Frequently Asked Questions
Should new projects use TypeScript in 2026?
Yes, without exception. The ecosystem has fully embraced TypeScript — libraries ship types, frameworks expect types, and AI coding tools generate better TypeScript than JavaScript. The only reason to use JavaScript is for quick scripts that won't be maintained.
How do I migrate a JavaScript project to TypeScript?
Gradually. Rename files from .js to .ts one at a time. Start with strict: false and progressively enable strict checks. Use @ts-expect-error for existing code you'll fix later. Target: eliminate all @ts-expect-error comments within 3-6 months. Never allow new files without strict typing.

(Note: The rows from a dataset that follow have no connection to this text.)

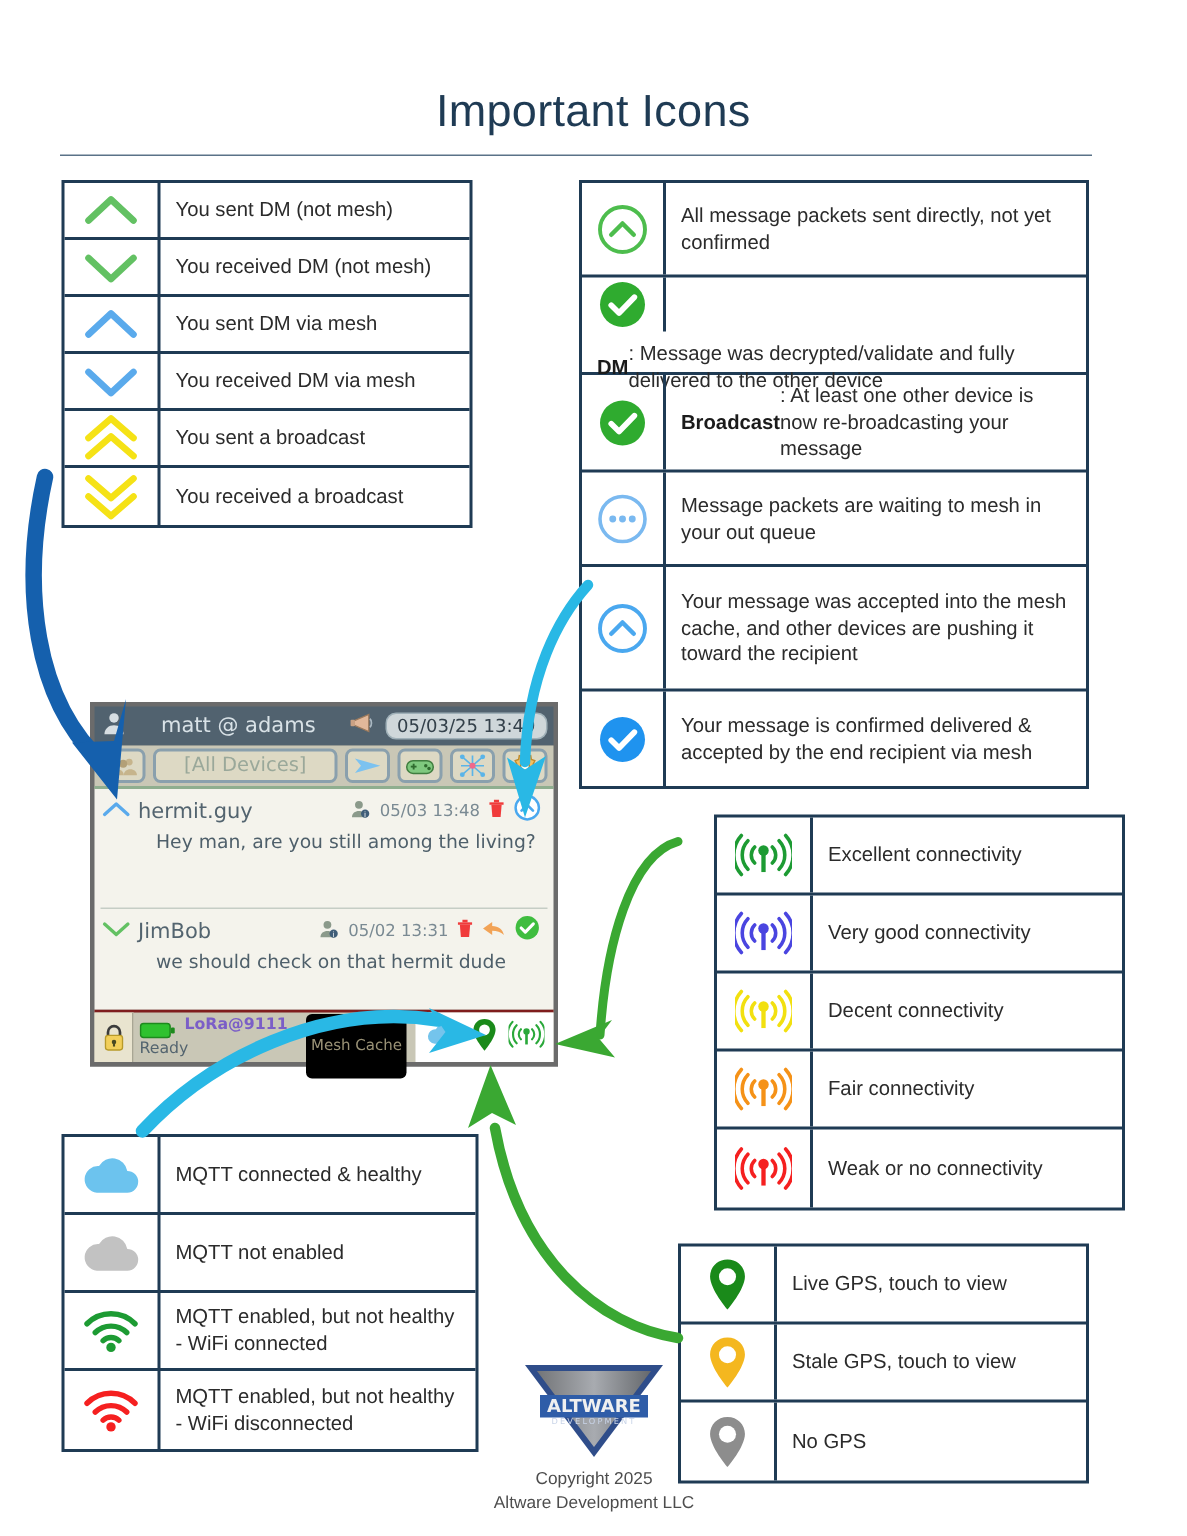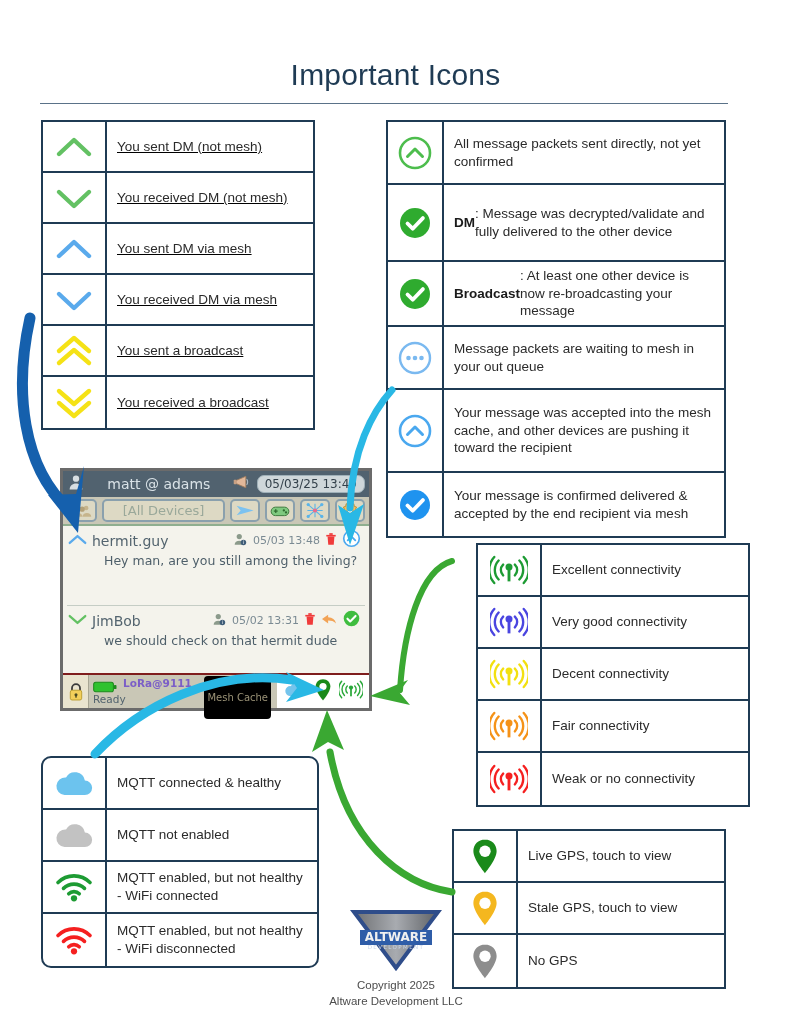--- a/index.html
+++ b/index.html
@@ -62,38 +62,38 @@
     padding: 6px 10px;
     font-size: 13.5px;
     line-height: 1.32;
     color: #2b2b2b;
   }
   .tcell b { font-weight: 700; color: #1b1b1b; }
 
   
   #tbl-arrows { left: 41px; top: 120px; width: 274px; }
   #tbl-arrows .icell { width: 64px; }
-  #tbl-arrows .row { height: 51px; text-decoration: underline; }
+  #tbl-arrows .row { height: 38px; }
 
   
   #tbl-status { left: 386px; top: 120px; width: 340px; }
   #tbl-status .icell { width: 56px; }
 
   
   #tbl-conn { left: 476px; top: 543px; width: 274px; }
   #tbl-conn .icell { width: 64px; }
   #tbl-conn .row { height: 52px; }
 
   
   #tbl-gps { left: 452px; top: 829px; width: 274px; }
   #tbl-gps .icell { width: 64px; }
   #tbl-gps .row { height: 52px; }
 
   
-  #tbl-mqtt { left: 41px; top: 756px; width: 278px; border-radius: 10px; }
+  #tbl-mqtt { left: 41px; top: 756px; width: 278px; }
   #tbl-mqtt .icell { width: 64px; }
   #tbl-mqtt .row { height: 52px; }
 
   
   #device {
     position: absolute;
     left: 60px; top: 468px;
     width: 312px; height: 243px;
     background: #6f6f6f;
     border: 3px solid #6b6b6b;
@@ -284,21 +284,21 @@
   <div class="itable" id="tbl-status">
       <div class="row" style="height: 63px;">
         <div class="icell">
           <svg width="36" height="36" viewBox="0 0 36 36">
             <circle cx="18" cy="18" r="15" fill="#fff" stroke="#4dbd4d" stroke-width="2.6"></circle>
             <path d="M10.5 21.5L18 14l7.5 7.5" stroke="#4dbd4d" stroke-width="3" fill="none" stroke-linecap="round" stroke-linejoin="round"></path>
           </svg>
         </div>
         <div class="tcell">All message packets sent directly, not yet confirmed</div>
       </div>
-      <div class="row" style="height: 77px;">
+      <div class="row" style="height: 65px; flex-direction: column;">
         <div class="icell">
           <svg width="36" height="36" viewBox="0 0 36 36">
             <circle cx="18" cy="18" r="15" fill="#2fab2f"></circle>
             <path d="M10.5 18.5l5.2 5.2 10.2-10.6" stroke="#fff" stroke-width="3.8" fill="none" stroke-linecap="round" stroke-linejoin="round"></path>
           </svg>
         </div>
         <div class="tcell"><b>DM</b>: Message was decrypted/validate and fully delivered to the other device</div>
       </div>
       <div class="row" style="height: 65px;">
         <div class="icell">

Is Zod or io-ts better for runtime validation?
Zod for most teams — simpler API, better docs, larger ecosystem. io-ts for teams that want functional programming patterns (fp-ts). Valibot is a lighter alternative to Zod with smaller bundle size. All three generate TypeScript types from schemas, which is the key feature.

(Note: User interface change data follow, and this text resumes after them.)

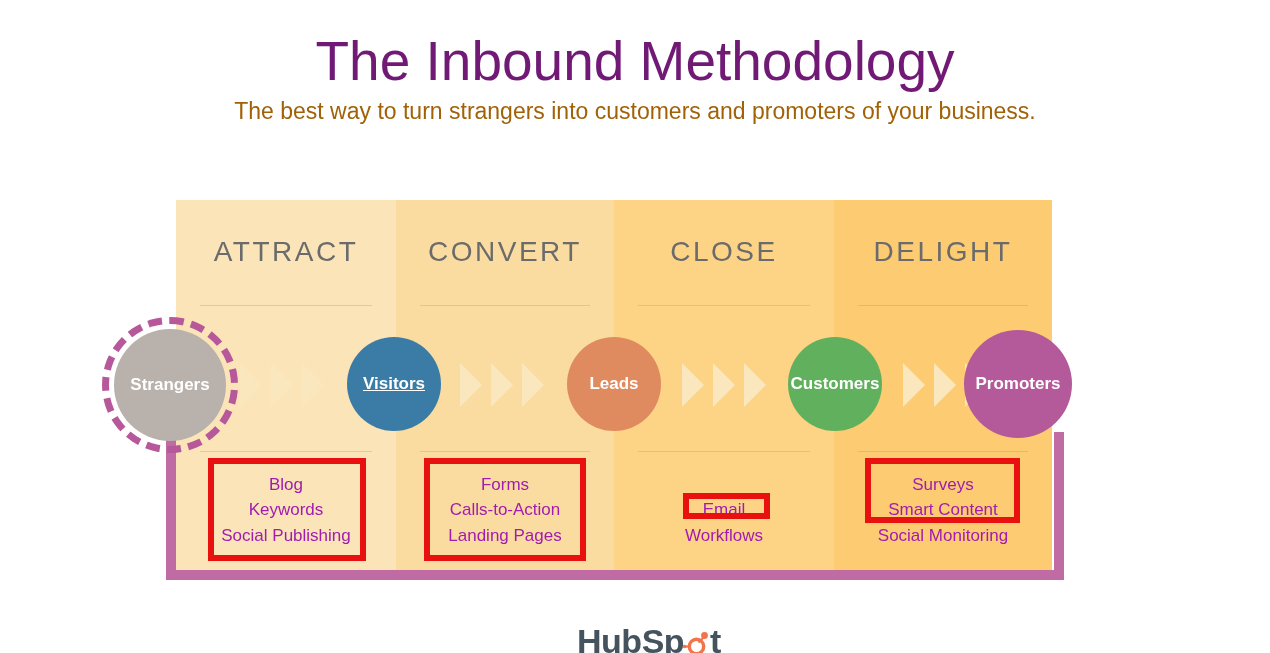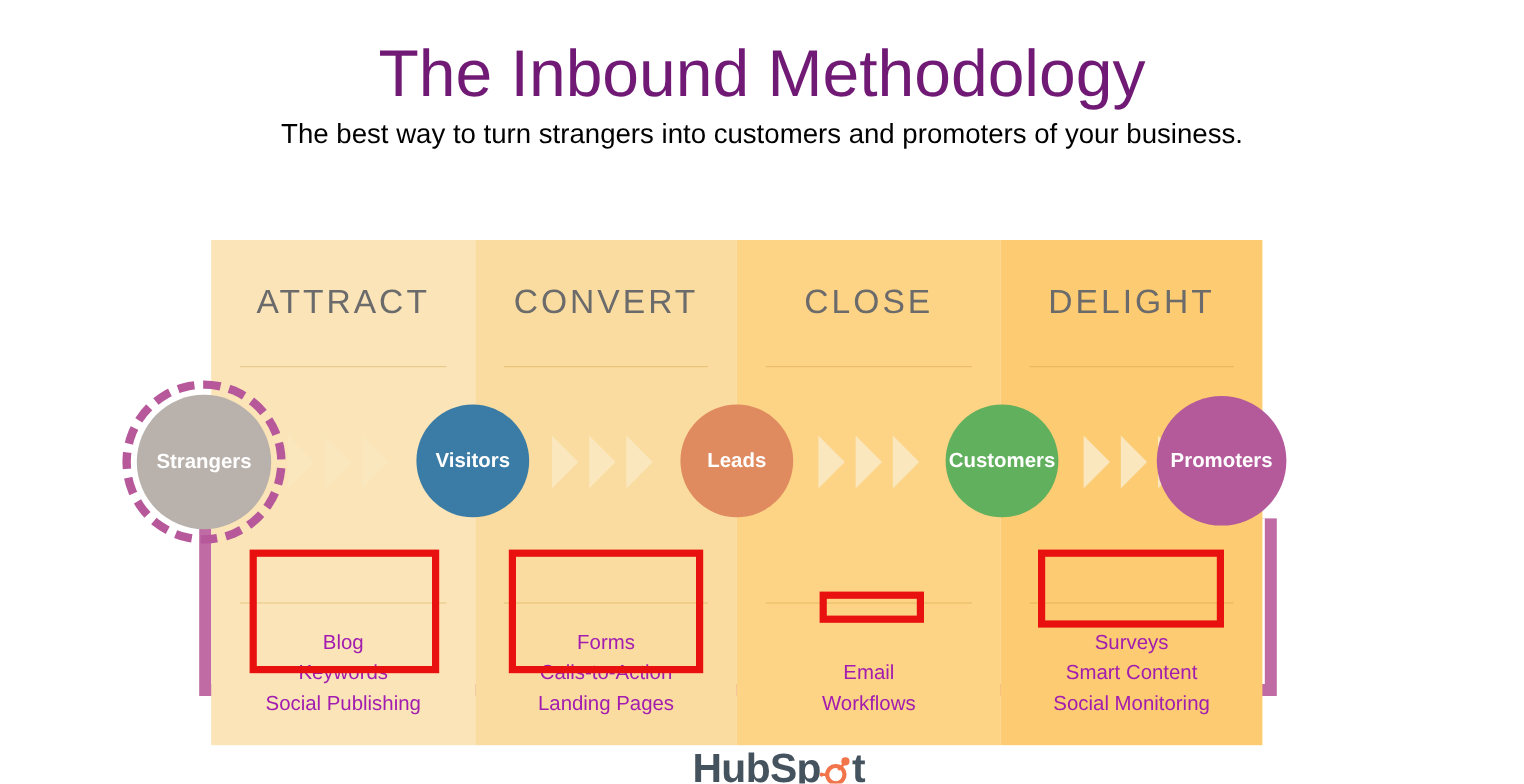--- a/index.html
+++ b/index.html
@@ -16,21 +16,21 @@
     position: absolute; left: 0; top: 33px; width: 1270px;
     text-align: center;
     font-size: 55px; font-weight: 400; letter-spacing: 0px;
     color: #701a75;
     line-height: 1.05;
   }
   .subtitle {
     position: absolute; left: 0; top: 98px; width: 1270px;
     text-align: center;
     font-size: 23px; font-weight: 400;
-    color: #000000;
+    color: #a16207;
   }
 
   
   .purple-frame {
     position: absolute;
     left: 166px; top: 432px;
     width: 898px; height: 148px;
     background: #bd6aa1;
     background: #c06ba3;
   }
@@ -38,21 +38,21 @@
     position: absolute;
     left: 176px; top: 432px;
     width: 878px; height: 138px;
     background: #ffffff;
   }
 
   
   .panel {
     position: absolute;
     left: 176px; top: 200px;
-    width: 876px; height: 421px;
+    width: 876px; height: 370px;
     display: flex;
   }
   .col { position: relative; height: 100%; }
   .col .stage-name {
     position: absolute; left: 0; top: 36px; width: 100%;
     text-align: center;
     font-size: 28px; font-weight: 400;
     letter-spacing: 2.5px;
     color: #6b6b6b;
   }
@@ -193,21 +193,21 @@
   <div class="arrowgroup" id="ag3" style="left: 903px; top: 363px;">
     <span class="arw"></span>
     <span class="arw"></span>
     <span class="arw"></span>
   </div>
 
   <div class="ring" id="ring0" style="width: 136px; height: 136px; left: 102px; top: 317px; border-color: rgb(182, 88, 154);"></div>
   <div class="circle" id="c0" style="width: 112px; height: 112px; left: 114px; top: 329px; background: rgb(185, 177, 171); font-size: 17px;">
     <span>Strangers</span>
   </div>
-  <div class="circle" id="c1" style="width: 94px; height: 94px; left: 347px; top: 337px; background: rgb(58, 124, 165); font-size: 17px;">
+  <div class="circle" id="c1" style="width: 94px; height: 94px; left: 347px; top: 337px; background: rgb(58, 124, 165); font-size: 17px; text-decoration: underline;">
     <span>Visitors</span>
   </div>
   <div class="circle" id="c2" style="width: 94px; height: 94px; left: 567px; top: 337px; background: rgb(224, 139, 95); font-size: 17px;">
     <span>Leads</span>
   </div>
   <div class="circle" id="c3" style="width: 94px; height: 94px; left: 788px; top: 337px; background: rgb(97, 176, 93); font-size: 17px;">
     <span>Customers</span>
   </div>
   <div class="circle" id="c4" style="width: 108px; height: 108px; left: 964px; top: 330px; background: rgb(180, 90, 155); font-size: 17px;">
     <span>Promoters</span>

Should I use interfaces or types?
Use type for most things — unions, intersections, mapped types, and general type aliases. Use interface only for object shapes that will be extended (class implementations, declaration merging). In practice, type covers 95% of use cases.
How strict should strict mode be?
Maximum. Enable strict: true plus noUncheckedIndexedAccess, exactOptionalPropertyTypes, and noImplicitOverride. Every flag you skip is a class of bugs you'll find in production instead of at compile time.
What about JSDoc types instead of TypeScript?
JSDoc types work for simple projects and avoid a build step. For anything larger than a few files, TypeScript is significantly better — discriminated unions, generics, mapped types, and refactoring tools that JSDoc can't match. The Svelte team's move to JSDoc is an exception, not a trend.